Kent’s and Jonathon’s recent posts about Road Shows have me reminiscing. Well, that and the fact that I’ve spent a fair amount of time the last month writing/organizing our ward’s sacrament meeting Primary program and pondering a poem/essay request for our upcoming Enrichment meeting in December. (I know we’re supposed to just refer to it as a Relief Society meeting, but I have to say I find it useful to have a term that designates it as the quarterly weeknight meeting and not the Sunday one. Old habits die hard, I guess. Anyway. . .) See, as a kid I was in a few road shows which was fun, but it wasn’t until I became an adult that I began to realize how much time non-writers in the Church spend writing.
Besides the fact that we all give talks and lessons, which require writerly-type skills, many, many people are asked to write not only road shows, but reader’s theaters, Primary programs, Christmas programs, Relief Society birthday programs–and the list goes on. Over the past 7ish years that I’ve technically counted as an adult (you know, married and living in a family ward) I’ve written several poems for Relief Society Enrichments, a monologue for a Relief Society birthday event, a reader’s theater about gratitude, another reader’s theater about metaphorical and metaphysical connections between light and Christ’s forgiveness, a road show entitled “The Legend of Johnny Gringo” (the concept was assigned to me by our ward’s activity chair and reeks of that pun-ny brand of tacky Mormon humor that thrives in road shows), a more serious play that chronicles the real-life story of a convert in California during WWII, a Christmas program, 3 Primary programs, and even a faux news program detailing the Book of Mormon account of the destruction of Ammonihah (for our ward Seminary class). That’s a lot of hours in front of my computer and my scriptures!

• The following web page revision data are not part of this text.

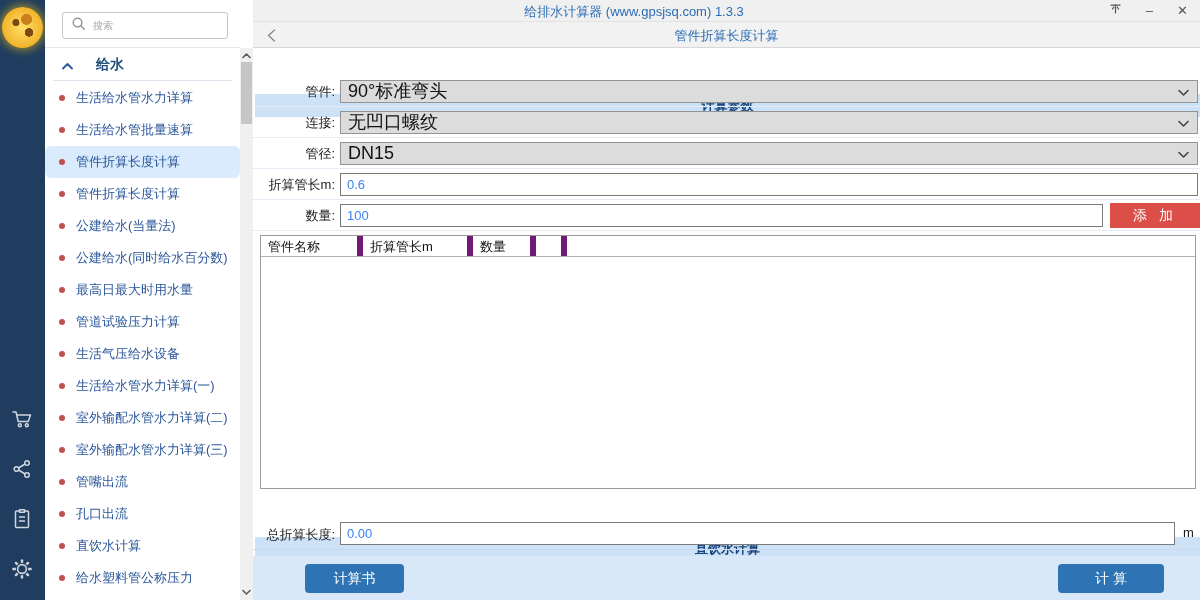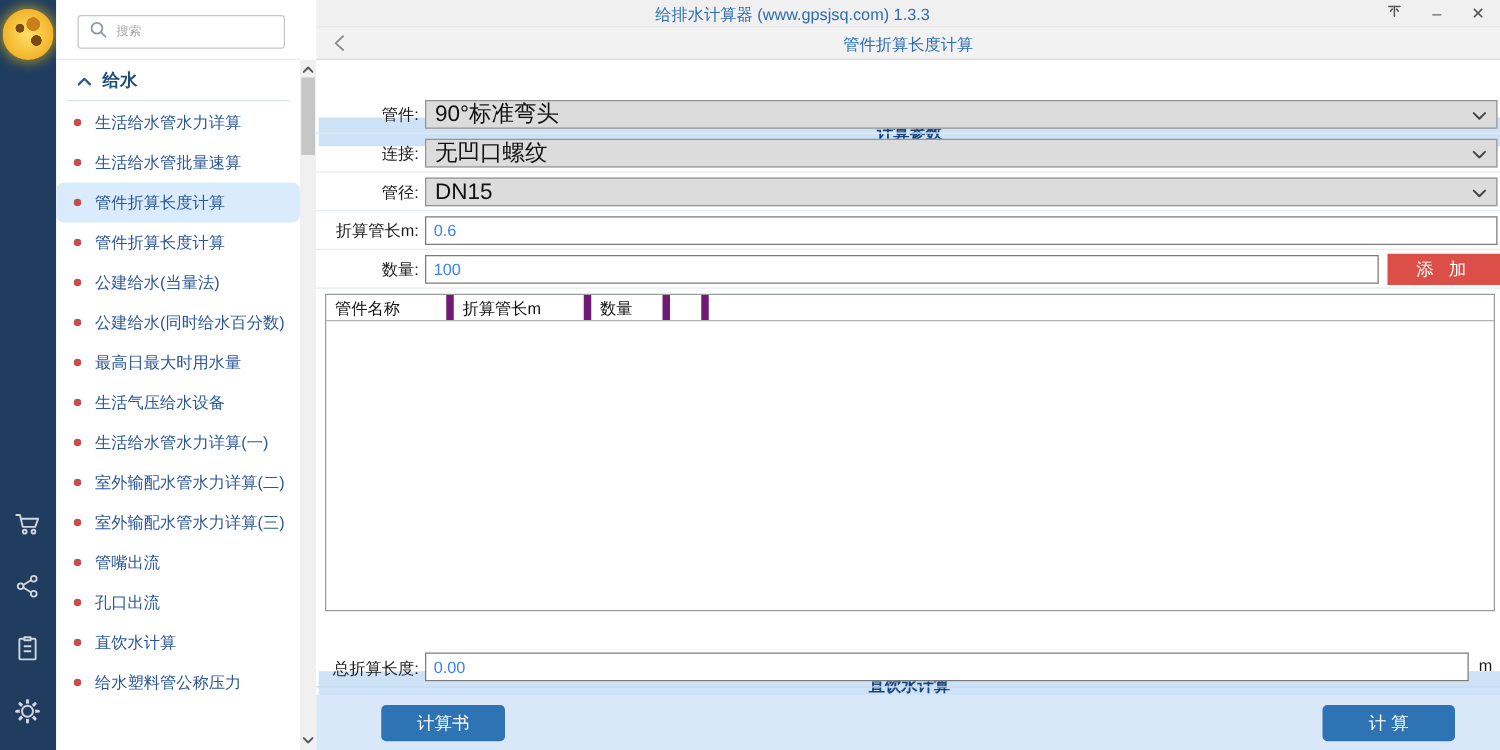--- a/index.html
+++ b/index.html
@@ -21,21 +21,21 @@
   
   .sidebar { left:45px; top:0; width:208px; height:600px; background:#fff; }
   .search { position:absolute; left:17px; top:12px; width:166px; height:27px;
     border:1px solid #c6c6c6; border-radius:3px; display:flex; align-items:center;
     padding:0 8px; gap:7px; background:#fff; }
   .search input { border:none; outline:none; flex:1; font-size:10px; color:#333;
     font-family:inherit; min-width:0; }
   .search input::placeholder { color:#a6a6a6; }
   .sb-line1 { left:45px; top:47px; width:195px; height:1px; background:#e8e8e8; }
   .section-hd { position:absolute; left:0; top:52px; width:195px; height:26px;
-    display:flex; align-items:center; gap:9px; padding-left:17px; cursor:pointer; }
+    display:flex; align-items:center; gap:23px; padding-left:17px; cursor:pointer; }
   .section-hd .lbl { font-size:14px; font-weight:bold; color:#1f4e79; }
   .sec-line { left:53px; top:80px; width:179px; height:1px; background:#dde6ee; }
   .menu { position:absolute; left:0; top:82px; width:195px; }
   .mi { position:relative; height:32px; display:flex; align-items:center; cursor:pointer; }
   .mi .dot { position:absolute; left:14px; width:6px; height:6px; border-radius:50%;
     background:#c0504d; }
   .mi .txt { position:absolute; left:31px; font-size:13px; color:#2b579a; white-space:nowrap; }
   .mi.selected { background:#d9ebfc; border-radius:6px; }
 
   
@@ -183,20 +183,24 @@
     <div class="mi">
         <span class="dot"></span>
         <span class="txt">公建给水(同时给水百分数)</span>
       </div>
     <div class="mi">
         <span class="dot"></span>
         <span class="txt">最高日最大时用水量</span>
       </div>
     <div class="mi">
         <span class="dot"></span>
+        <span class="txt">管道试验压力计算</span>
+      </div>
+    <div class="mi">
+        <span class="dot"></span>
         <span class="txt">生活气压给水设备</span>
       </div>
     <div class="mi">
         <span class="dot"></span>
         <span class="txt">生活给水管水力详算(一)</span>
       </div>
     <div class="mi">
         <span class="dot"></span>
         <span class="txt">室外输配水管水力详算(二)</span>
       </div>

Looking over that list, I have to admit that it all sounds a little crazy–especially the Johnny Gringo. But what surprises me most is how happy my memories of those writing assignments are. Writing them brought out what is best about the writing process for me: getting the chance to ponder what the world looks like from different perspectives–including the perspectives of my characters and my audiences; getting a chance to immerse myself in scripture and applying it to myself; getting a chance to share a real part of myself that otherwise wouldn’t get noticed; getting the chance to struggle with language and meaning and symbols and come away invigorated. I don’t know that any of the pieces I created are great literature or would hold up under any kind of editing process, but I’m still proud of them. I like them for what they meant to the performers and listeners. I’m like them for the community effort they represent. Most of all, I’m proud of the closeness they brought with the Spirit and the moments of consecration writing those pieces allowed.
I find that I actually crave those experiences now. Every fall I find myself hoping that someone will ask me to write another Christmas program. In the Spring, when I know the Relief Society birthday is coming up, I wonder and wonder if they’ll ask me to contribute something. Pioneer day often provides good opportunities too. . . and the year keeps turning and I keep hoping.
Our ward Relief Society used to have a yearly garden party and poetry reading. I’ll admit I was behind it every year it happened. I loved writing something for the sisters to hear but even more than that I loved hearing what all the other writers–especially the ones I didn’t know were writers, the writers who had no training or airs–were writing. They were a sort of literary proletariat and their work had such honesty and fervor that seeing them read their works aloud (usually for the first and only time) always fired me up.
This year’s Primary program is one of my best (I like to think, anyway) and a beautiful, sensitive, intelligent friend of mine is putting together the Christmas program and my breath is fully baited with waiting. Now if only we could get another road show or open mic night on the ward calendar, because, wow, there is such an essential creativity in the Mormon experience. It begs to be shared.
Tell me, what have you written for a Church assignment? How was the experience for you? And most importantly, do you ever cringe at Mormon road show titles?